--- START ---

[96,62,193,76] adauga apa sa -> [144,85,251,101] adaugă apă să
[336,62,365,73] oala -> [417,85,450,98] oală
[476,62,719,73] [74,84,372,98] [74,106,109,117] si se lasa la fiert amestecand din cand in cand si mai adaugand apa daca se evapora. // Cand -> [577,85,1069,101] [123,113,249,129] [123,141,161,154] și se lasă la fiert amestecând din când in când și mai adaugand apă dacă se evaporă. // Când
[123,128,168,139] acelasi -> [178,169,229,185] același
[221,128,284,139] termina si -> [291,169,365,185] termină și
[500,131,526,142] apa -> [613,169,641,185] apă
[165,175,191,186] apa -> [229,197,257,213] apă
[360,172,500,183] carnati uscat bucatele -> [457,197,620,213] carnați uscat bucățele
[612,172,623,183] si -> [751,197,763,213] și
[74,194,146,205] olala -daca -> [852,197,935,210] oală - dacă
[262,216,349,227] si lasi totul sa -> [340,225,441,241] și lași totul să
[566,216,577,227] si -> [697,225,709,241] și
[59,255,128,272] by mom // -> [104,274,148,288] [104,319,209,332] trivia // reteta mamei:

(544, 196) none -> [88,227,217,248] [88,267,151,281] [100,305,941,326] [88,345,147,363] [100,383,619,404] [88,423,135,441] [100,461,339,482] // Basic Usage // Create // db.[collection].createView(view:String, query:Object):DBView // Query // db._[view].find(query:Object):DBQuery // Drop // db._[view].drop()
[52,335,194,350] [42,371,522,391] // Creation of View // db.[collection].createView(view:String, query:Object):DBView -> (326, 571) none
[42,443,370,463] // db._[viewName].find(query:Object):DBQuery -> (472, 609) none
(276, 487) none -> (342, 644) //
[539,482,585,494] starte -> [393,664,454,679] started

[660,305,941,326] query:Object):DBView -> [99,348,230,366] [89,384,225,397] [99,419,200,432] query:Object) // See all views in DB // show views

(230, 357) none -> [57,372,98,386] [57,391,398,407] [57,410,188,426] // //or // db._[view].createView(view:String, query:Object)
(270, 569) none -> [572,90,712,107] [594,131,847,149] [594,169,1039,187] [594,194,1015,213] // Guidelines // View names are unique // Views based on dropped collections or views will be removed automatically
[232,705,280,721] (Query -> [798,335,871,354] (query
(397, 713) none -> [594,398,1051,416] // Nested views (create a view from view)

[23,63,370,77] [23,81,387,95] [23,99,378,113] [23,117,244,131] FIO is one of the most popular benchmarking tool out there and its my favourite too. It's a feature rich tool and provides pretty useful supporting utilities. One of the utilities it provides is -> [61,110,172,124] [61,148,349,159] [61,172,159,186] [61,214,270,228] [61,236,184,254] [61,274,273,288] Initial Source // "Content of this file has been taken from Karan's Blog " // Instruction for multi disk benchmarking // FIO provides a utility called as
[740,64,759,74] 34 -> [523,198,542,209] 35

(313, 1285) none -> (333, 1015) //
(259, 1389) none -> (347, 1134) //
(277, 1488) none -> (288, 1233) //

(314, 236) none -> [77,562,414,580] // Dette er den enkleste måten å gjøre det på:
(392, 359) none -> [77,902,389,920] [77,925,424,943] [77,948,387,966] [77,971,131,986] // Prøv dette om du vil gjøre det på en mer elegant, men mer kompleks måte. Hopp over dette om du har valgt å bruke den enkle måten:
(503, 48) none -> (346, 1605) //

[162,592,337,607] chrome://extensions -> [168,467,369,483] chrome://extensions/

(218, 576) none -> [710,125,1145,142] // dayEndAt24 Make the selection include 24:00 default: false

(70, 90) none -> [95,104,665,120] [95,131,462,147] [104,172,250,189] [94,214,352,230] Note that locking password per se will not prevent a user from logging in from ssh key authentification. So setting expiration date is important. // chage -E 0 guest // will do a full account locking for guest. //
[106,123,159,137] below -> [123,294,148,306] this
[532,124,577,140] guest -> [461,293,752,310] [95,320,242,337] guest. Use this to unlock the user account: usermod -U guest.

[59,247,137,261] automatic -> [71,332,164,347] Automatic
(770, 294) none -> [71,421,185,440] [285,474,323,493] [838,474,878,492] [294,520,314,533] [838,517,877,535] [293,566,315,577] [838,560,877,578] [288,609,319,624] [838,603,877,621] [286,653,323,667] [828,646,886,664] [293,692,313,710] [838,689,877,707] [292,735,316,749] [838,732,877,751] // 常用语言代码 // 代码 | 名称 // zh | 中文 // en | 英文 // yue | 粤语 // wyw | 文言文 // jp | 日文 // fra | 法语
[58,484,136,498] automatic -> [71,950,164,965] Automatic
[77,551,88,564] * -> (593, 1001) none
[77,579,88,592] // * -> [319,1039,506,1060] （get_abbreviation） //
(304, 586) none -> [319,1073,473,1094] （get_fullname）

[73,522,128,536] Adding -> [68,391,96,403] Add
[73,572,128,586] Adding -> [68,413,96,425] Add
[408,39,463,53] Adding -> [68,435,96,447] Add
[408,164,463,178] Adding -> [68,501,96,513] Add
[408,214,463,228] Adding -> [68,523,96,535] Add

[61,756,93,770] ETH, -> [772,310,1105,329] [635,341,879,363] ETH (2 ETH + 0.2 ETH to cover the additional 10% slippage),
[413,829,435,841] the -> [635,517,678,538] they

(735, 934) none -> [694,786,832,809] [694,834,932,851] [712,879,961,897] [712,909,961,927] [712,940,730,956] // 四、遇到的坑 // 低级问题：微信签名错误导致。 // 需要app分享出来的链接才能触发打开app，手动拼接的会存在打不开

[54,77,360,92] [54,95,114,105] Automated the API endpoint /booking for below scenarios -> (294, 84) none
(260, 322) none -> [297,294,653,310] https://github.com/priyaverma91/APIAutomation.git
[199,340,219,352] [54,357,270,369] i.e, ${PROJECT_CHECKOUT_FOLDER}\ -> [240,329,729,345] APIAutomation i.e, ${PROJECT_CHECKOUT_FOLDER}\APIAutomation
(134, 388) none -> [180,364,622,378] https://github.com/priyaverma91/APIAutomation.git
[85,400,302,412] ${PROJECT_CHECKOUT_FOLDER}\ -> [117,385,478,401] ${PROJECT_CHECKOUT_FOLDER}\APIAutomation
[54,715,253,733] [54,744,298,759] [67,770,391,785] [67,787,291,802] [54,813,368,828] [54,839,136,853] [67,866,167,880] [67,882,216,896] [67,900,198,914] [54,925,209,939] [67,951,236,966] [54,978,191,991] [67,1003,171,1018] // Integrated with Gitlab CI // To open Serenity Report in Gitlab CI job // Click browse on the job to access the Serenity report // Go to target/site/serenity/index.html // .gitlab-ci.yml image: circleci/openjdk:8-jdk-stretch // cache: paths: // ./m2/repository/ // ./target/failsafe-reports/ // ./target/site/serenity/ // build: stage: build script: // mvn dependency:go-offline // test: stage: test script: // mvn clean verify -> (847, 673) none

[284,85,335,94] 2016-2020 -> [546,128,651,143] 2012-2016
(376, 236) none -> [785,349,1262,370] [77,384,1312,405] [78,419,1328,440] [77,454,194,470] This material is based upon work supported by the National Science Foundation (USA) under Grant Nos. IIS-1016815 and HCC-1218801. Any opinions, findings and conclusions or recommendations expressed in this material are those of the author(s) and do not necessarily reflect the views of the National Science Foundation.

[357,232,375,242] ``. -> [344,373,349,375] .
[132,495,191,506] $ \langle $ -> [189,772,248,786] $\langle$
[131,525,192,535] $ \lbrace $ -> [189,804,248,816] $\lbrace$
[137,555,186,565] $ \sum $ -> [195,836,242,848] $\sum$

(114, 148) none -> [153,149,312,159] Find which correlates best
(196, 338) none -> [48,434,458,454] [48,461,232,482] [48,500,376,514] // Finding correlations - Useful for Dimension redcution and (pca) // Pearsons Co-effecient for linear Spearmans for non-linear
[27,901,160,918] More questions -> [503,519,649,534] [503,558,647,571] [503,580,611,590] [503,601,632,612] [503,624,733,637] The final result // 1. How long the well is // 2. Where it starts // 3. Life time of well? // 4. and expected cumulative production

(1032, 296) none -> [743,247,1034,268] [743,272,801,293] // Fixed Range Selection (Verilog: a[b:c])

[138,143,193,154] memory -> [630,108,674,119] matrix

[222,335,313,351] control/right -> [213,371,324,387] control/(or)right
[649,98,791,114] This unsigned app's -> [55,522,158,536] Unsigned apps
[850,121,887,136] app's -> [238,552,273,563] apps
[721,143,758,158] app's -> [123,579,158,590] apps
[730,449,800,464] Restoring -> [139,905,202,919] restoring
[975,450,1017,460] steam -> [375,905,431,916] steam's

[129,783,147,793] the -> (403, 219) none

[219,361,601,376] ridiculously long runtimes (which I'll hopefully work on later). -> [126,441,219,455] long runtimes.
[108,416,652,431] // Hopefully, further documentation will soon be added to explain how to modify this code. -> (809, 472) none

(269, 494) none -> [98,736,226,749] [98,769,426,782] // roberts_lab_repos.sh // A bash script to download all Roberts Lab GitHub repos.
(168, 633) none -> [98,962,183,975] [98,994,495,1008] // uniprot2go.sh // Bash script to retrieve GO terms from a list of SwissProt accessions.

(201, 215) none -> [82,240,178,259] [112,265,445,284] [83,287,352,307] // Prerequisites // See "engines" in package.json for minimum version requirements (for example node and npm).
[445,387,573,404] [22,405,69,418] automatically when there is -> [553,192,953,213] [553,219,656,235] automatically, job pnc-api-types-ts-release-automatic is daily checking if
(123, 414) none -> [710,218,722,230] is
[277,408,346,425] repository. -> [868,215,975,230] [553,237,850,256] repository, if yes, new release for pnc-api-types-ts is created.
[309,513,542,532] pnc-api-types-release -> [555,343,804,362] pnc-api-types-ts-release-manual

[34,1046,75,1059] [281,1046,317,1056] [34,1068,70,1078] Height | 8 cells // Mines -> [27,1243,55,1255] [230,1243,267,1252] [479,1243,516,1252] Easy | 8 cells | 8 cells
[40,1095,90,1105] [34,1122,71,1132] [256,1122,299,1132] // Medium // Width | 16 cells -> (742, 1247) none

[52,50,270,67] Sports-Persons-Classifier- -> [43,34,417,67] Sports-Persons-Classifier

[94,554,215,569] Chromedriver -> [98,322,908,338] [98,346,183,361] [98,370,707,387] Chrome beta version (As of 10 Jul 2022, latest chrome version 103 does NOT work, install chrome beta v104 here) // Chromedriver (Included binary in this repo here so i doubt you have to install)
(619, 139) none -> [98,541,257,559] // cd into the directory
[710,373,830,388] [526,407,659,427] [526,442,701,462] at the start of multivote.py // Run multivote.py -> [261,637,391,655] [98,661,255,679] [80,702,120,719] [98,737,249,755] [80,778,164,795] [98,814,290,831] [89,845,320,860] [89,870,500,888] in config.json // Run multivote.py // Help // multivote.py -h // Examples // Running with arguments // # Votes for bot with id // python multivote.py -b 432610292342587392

--- END ---

Starting at the line that has "[221,128,284,139] termina si" in the records above, restate word for word every line until the one that has "[262,216,349,227] si lasi", and include that one as well.

[221,128,284,139] termina si -> [291,169,365,185] termină și
[500,131,526,142] apa -> [613,169,641,185] apă
[165,175,191,186] apa -> [229,197,257,213] apă
[360,172,500,183] carnati uscat bucatele -> [457,197,620,213] carnați uscat bucățele
[612,172,623,183] si -> [751,197,763,213] și
[74,194,146,205] olala -daca -> [852,197,935,210] oală - dacă
[262,216,349,227] si lasi totul sa -> [340,225,441,241] și lași totul să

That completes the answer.